I don't think an apology is meaningless unless we really never yell again. I won't promise my kids that I'll never yell again, because this is something that's hard for me and I can't guarantee I won't. But I do apologize, and I do talk to them about how hard this is for me and how it really isn't right for me to yell, and I do commit to making an honest diligent effort to do better. This commitment is very important. And I think one other important thing that makes a difference is making amends. I think you're right that apology alone isn't quite enough, we need to make that commitment to work at doing better and we need to make amends. I yelled, and I can't go back and un-yell, but I can say "okay, I handled that very badly. I'm sorry I scared you. Let's have a do-over/let's try that again/let me calm down and we'll work this out without yelling." Or whatever it is that seems right in the making amends department that day, given the people involved.

But I hear ya, it does feel kind of...icky...to verbally make that commitment to you kids and then blow it.
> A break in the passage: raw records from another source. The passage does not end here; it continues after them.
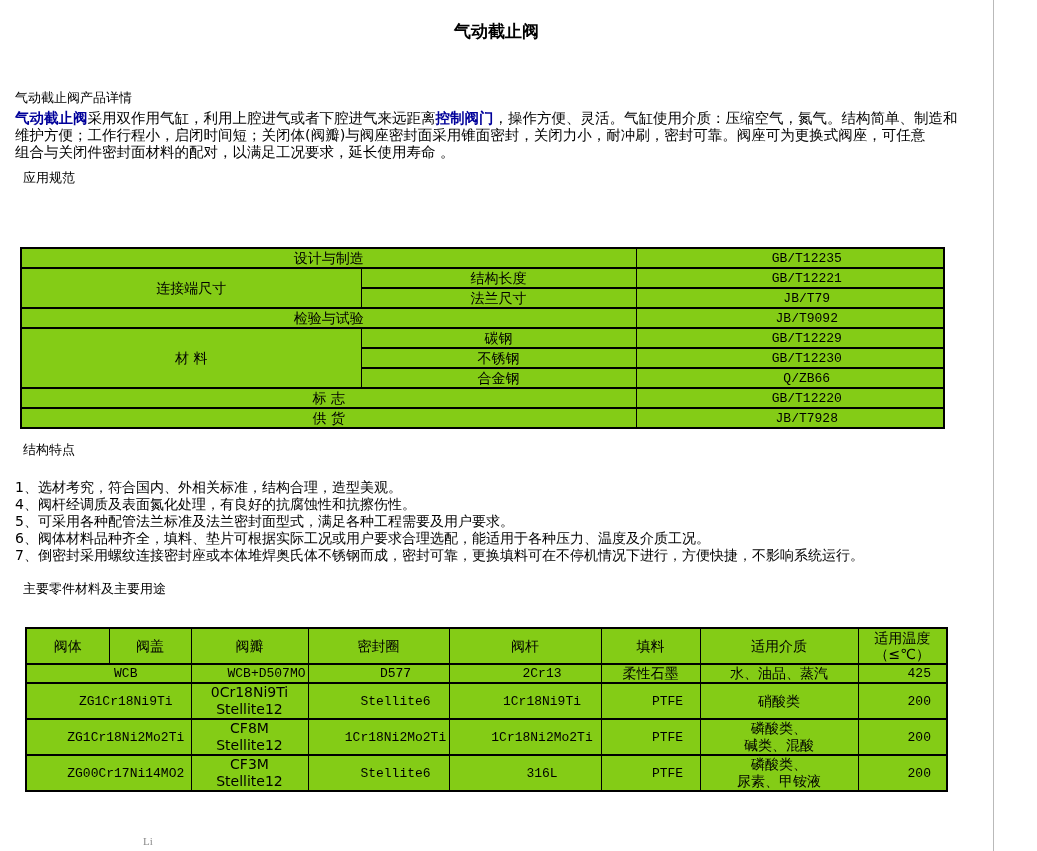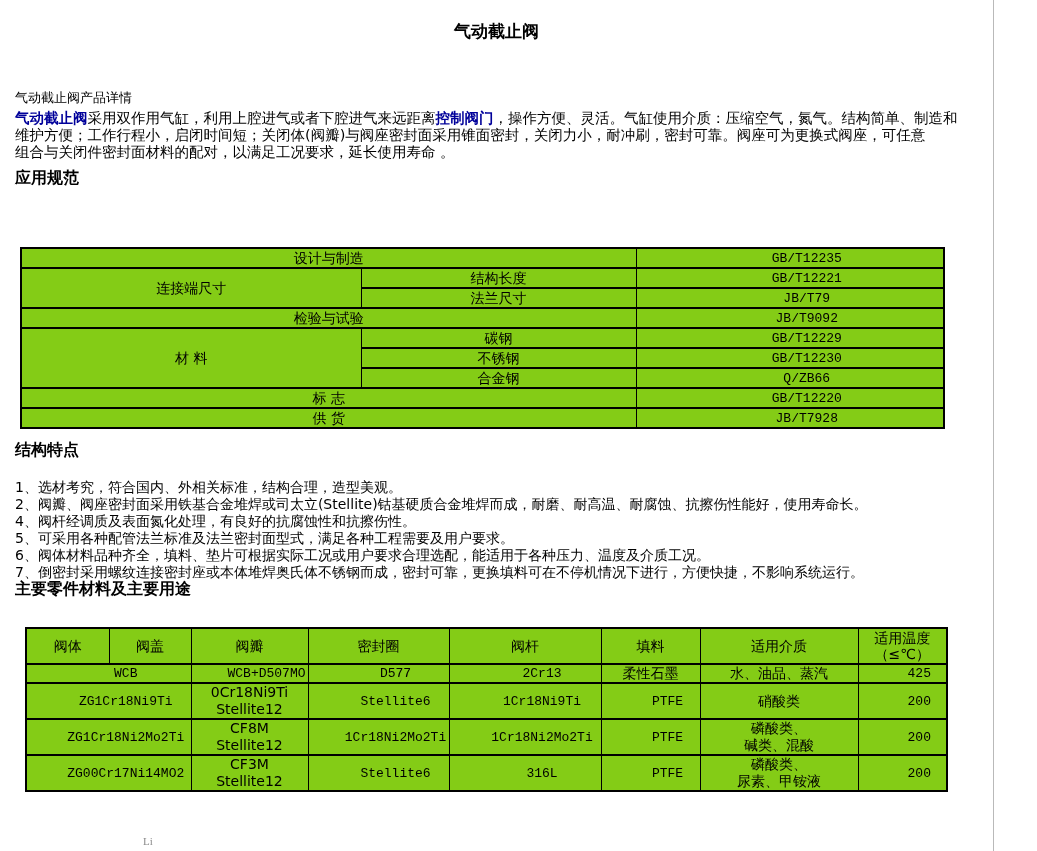--- a/index.html
+++ b/index.html
@@ -17,7 +17,7 @@
   .paragraph{position:absolute;left:15px;top:110px;font-size:14.5px;line-height:17px;white-space:nowrap;}
   .pline{height:17px;}
   .hl{color:#00009a;font-weight:bold;}
-  .heading{position:absolute;left:15px;font-weight:bold;font-size:16px;line-height:17px;}
+  .heading{position:absolute;left:23px;font-weight:normal;font-size:13px;line-height:17px;}
   .h-specs{top:169px;}
   .h-features{top:441px;text-align:right;}
   .h-materials{top:580px;}

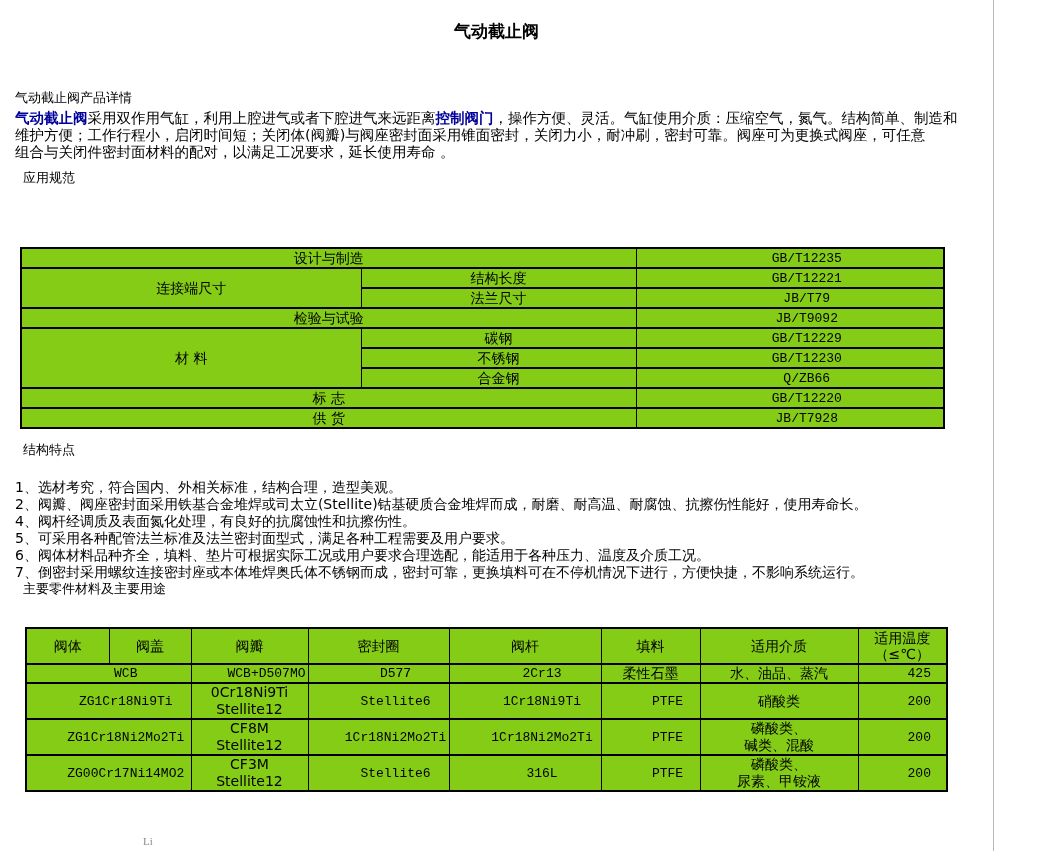--- a/index.html
+++ b/index.html
@@ -108,7 +108,6 @@
 
   <div class="features" id="features">
       <div class="feature-line">1、选材考究，符合国内、外相关标准，结构合理，造型美观。</div>
-      <div class="feature-line">2、阀瓣、阀座密封面采用铁基合金堆焊或司太立(Stellite)钴基硬质合金堆焊而成，耐磨、耐高温、耐腐蚀、抗擦伤性能好，使用寿命长。</div>
       <div class="feature-line">4、阀杆经调质及表面氮化处理，有良好的抗腐蚀性和抗擦伤性。</div>
       <div class="feature-line">5、可采用各种配管法兰标准及法兰密封面型式，满足各种工程需要及用户要求。</div>
       <div class="feature-line">6、阀体材料品种齐全，填料、垫片可根据实际工况或用户要求合理选配，能适用于各种压力、温度及介质工况。</div>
But that, too, is part of learning that people are human and people make mistakes-I think it's okay, and even good, for kids to see that change isn't always as simple as saying "right, I'm never going to do that again" and that people aren't perfect. I think that when we're gentle with ourselves and not beating ourselves up over the mistakes we make, and we're sincerely committed to doing better and give ourselves time to grow, then we will do better. And I think that when we do better, our kids will see us doing better, and they'll know our words of apology aren't empty.